- **PROBLEM**: Everything below from the line with "alive and awesome." through the line with "git clone https://github.com/<your-username>/client.git" should be copied exactly, and nothing else; leave out the pictures.

- **MATERIAL PROVIDED**:
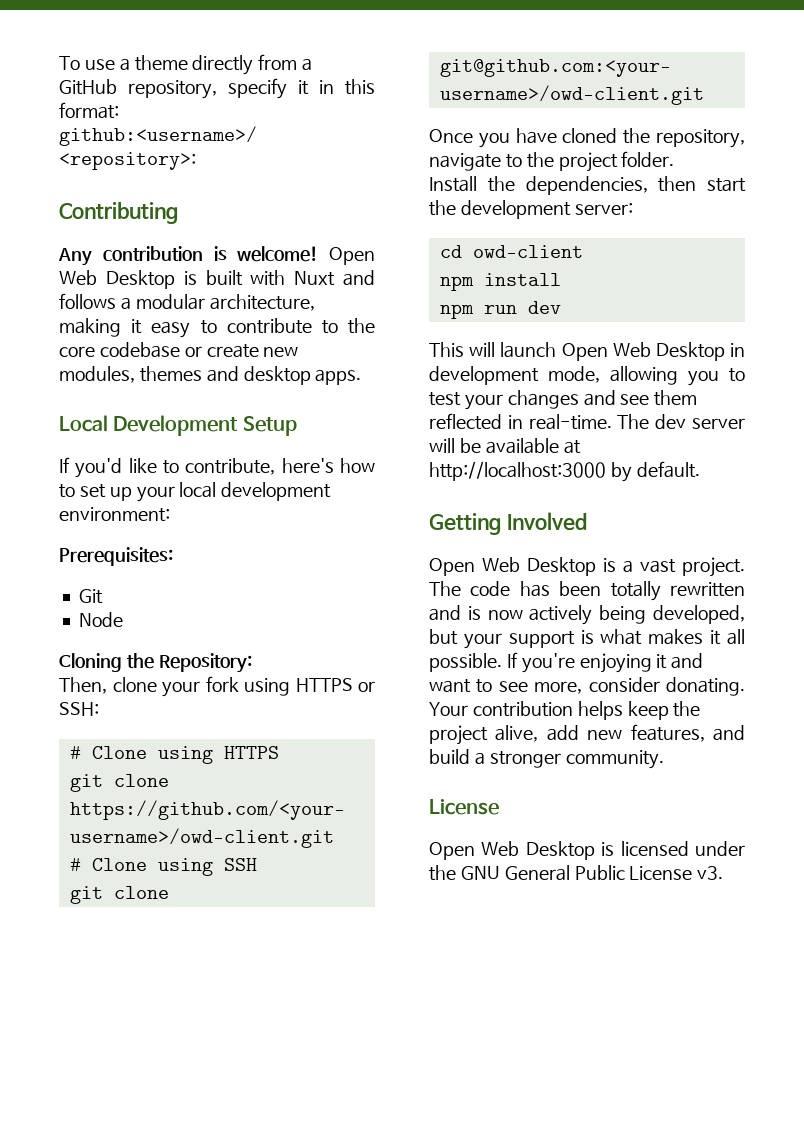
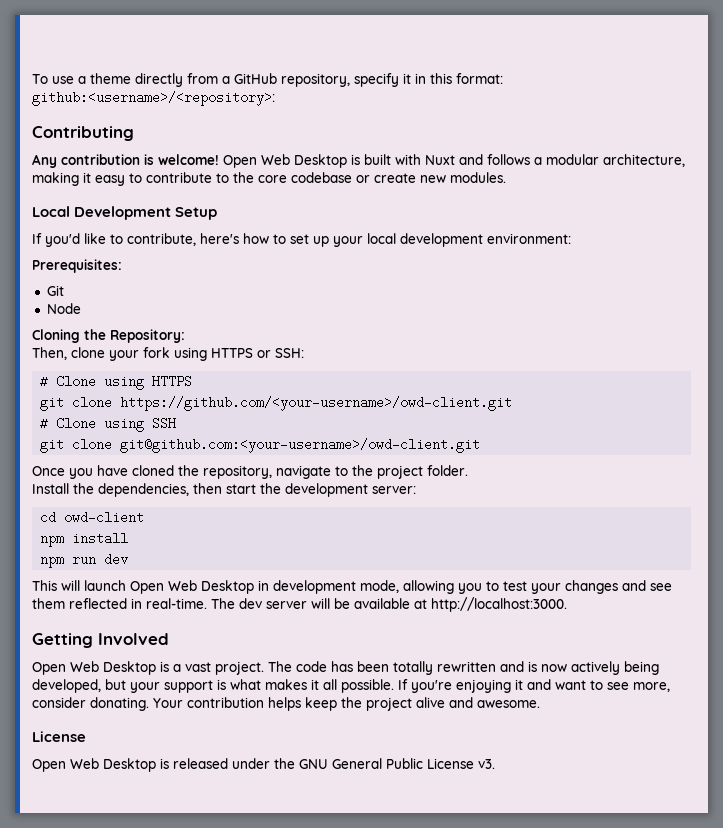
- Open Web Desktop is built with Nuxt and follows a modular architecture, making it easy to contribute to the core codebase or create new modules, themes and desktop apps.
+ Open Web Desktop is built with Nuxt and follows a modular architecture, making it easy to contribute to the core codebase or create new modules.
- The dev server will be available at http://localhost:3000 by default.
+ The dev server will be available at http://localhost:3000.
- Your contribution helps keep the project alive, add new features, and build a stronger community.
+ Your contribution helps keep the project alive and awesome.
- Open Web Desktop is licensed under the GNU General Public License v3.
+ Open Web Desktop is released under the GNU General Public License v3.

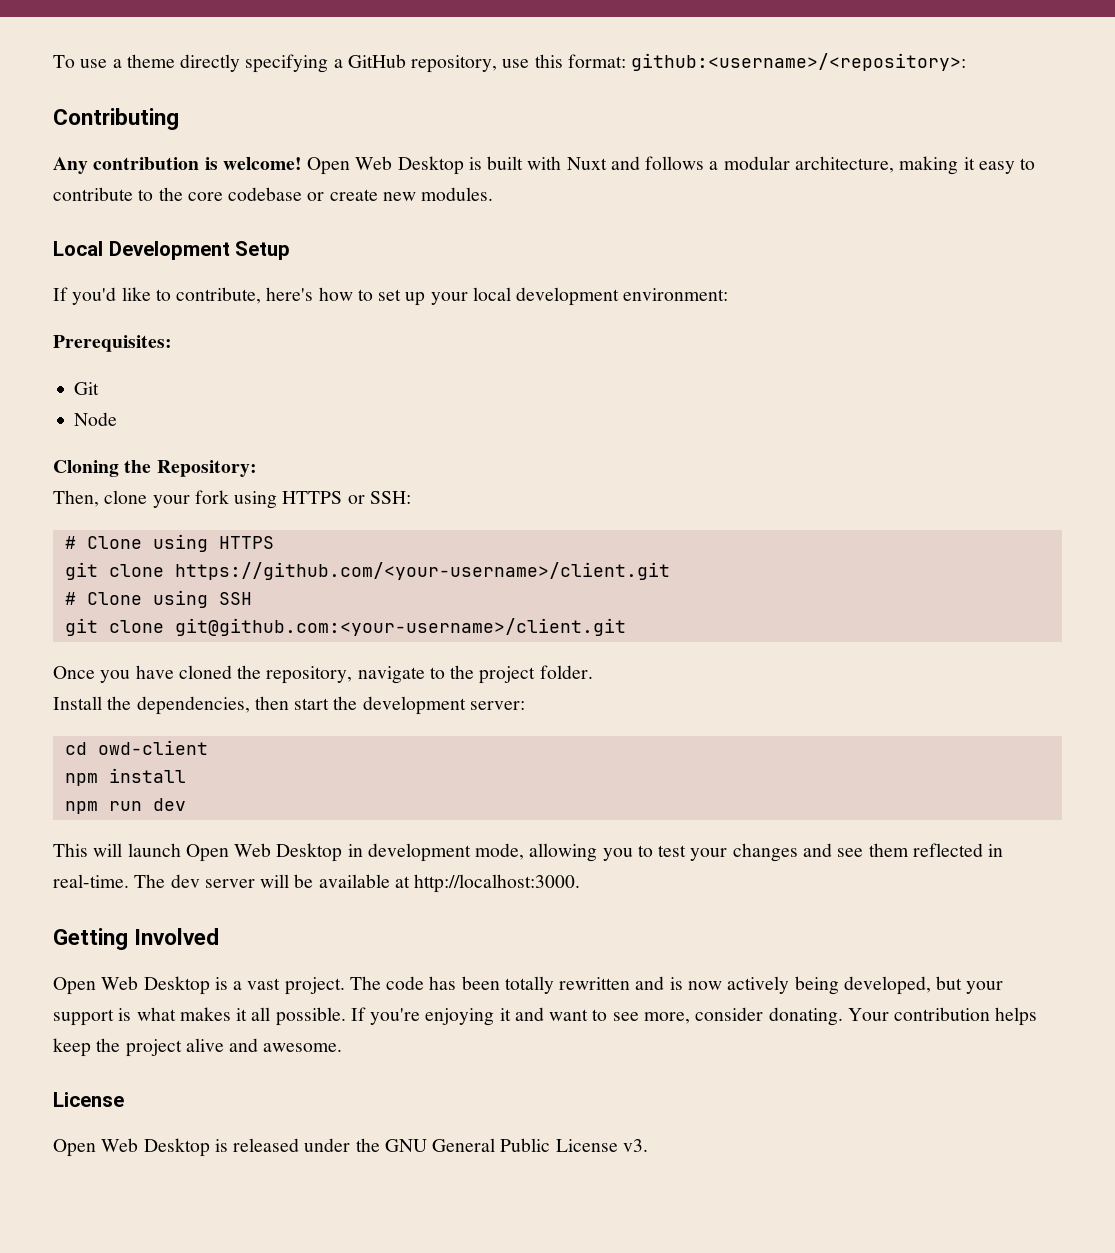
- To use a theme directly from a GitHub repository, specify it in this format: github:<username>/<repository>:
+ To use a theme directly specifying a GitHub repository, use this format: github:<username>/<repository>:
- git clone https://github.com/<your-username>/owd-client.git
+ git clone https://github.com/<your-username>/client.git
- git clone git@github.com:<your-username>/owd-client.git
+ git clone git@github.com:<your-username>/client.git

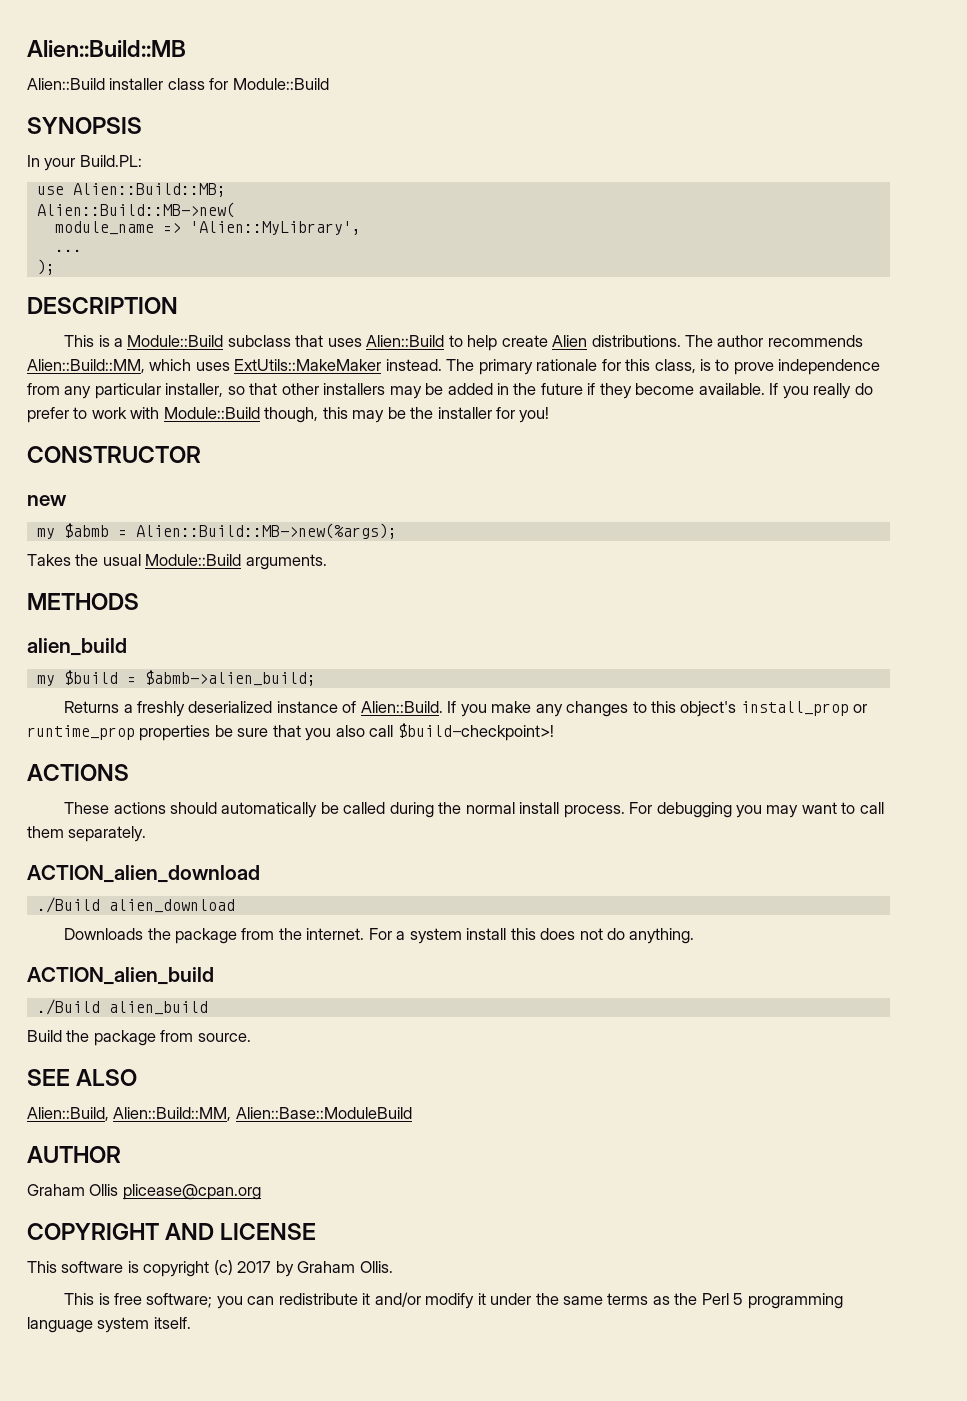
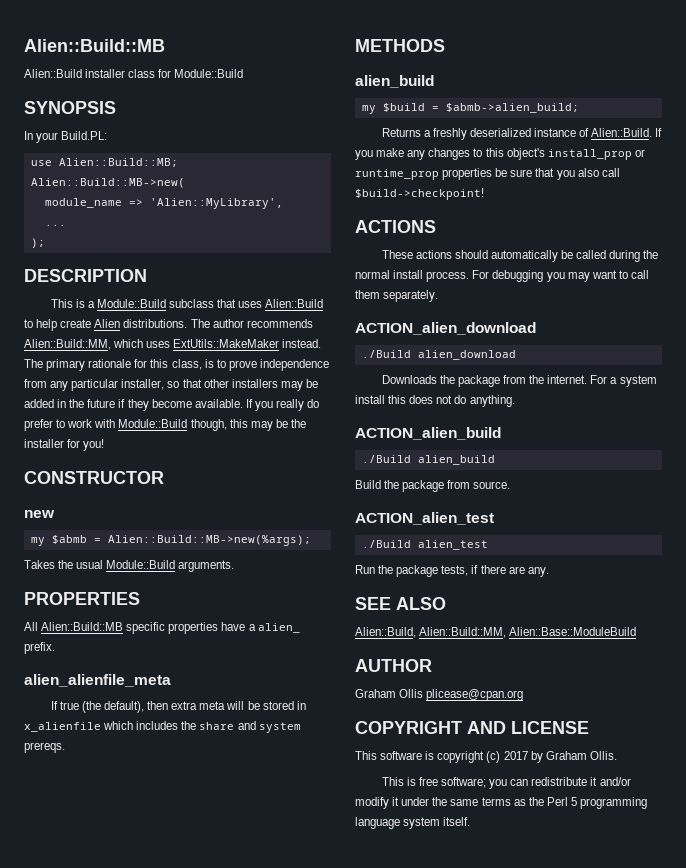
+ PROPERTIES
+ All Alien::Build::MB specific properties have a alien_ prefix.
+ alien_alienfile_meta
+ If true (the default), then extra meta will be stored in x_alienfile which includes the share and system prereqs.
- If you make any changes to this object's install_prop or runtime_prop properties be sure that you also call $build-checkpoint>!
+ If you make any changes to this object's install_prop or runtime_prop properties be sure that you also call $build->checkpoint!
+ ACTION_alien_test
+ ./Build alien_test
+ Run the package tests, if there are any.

- **EXERCISE SOLUTION**:
+ Your contribution helps keep the project alive and awesome.
- Open Web Desktop is licensed under the GNU General Public License v3.
+ Open Web Desktop is released under the GNU General Public License v3.

- To use a theme directly from a GitHub repository, specify it in this format: github:<username>/<repository>:
+ To use a theme directly specifying a GitHub repository, use this format: github:<username>/<repository>:
- git clone https://github.com/<your-username>/owd-client.git
+ git clone https://github.com/<your-username>/client.git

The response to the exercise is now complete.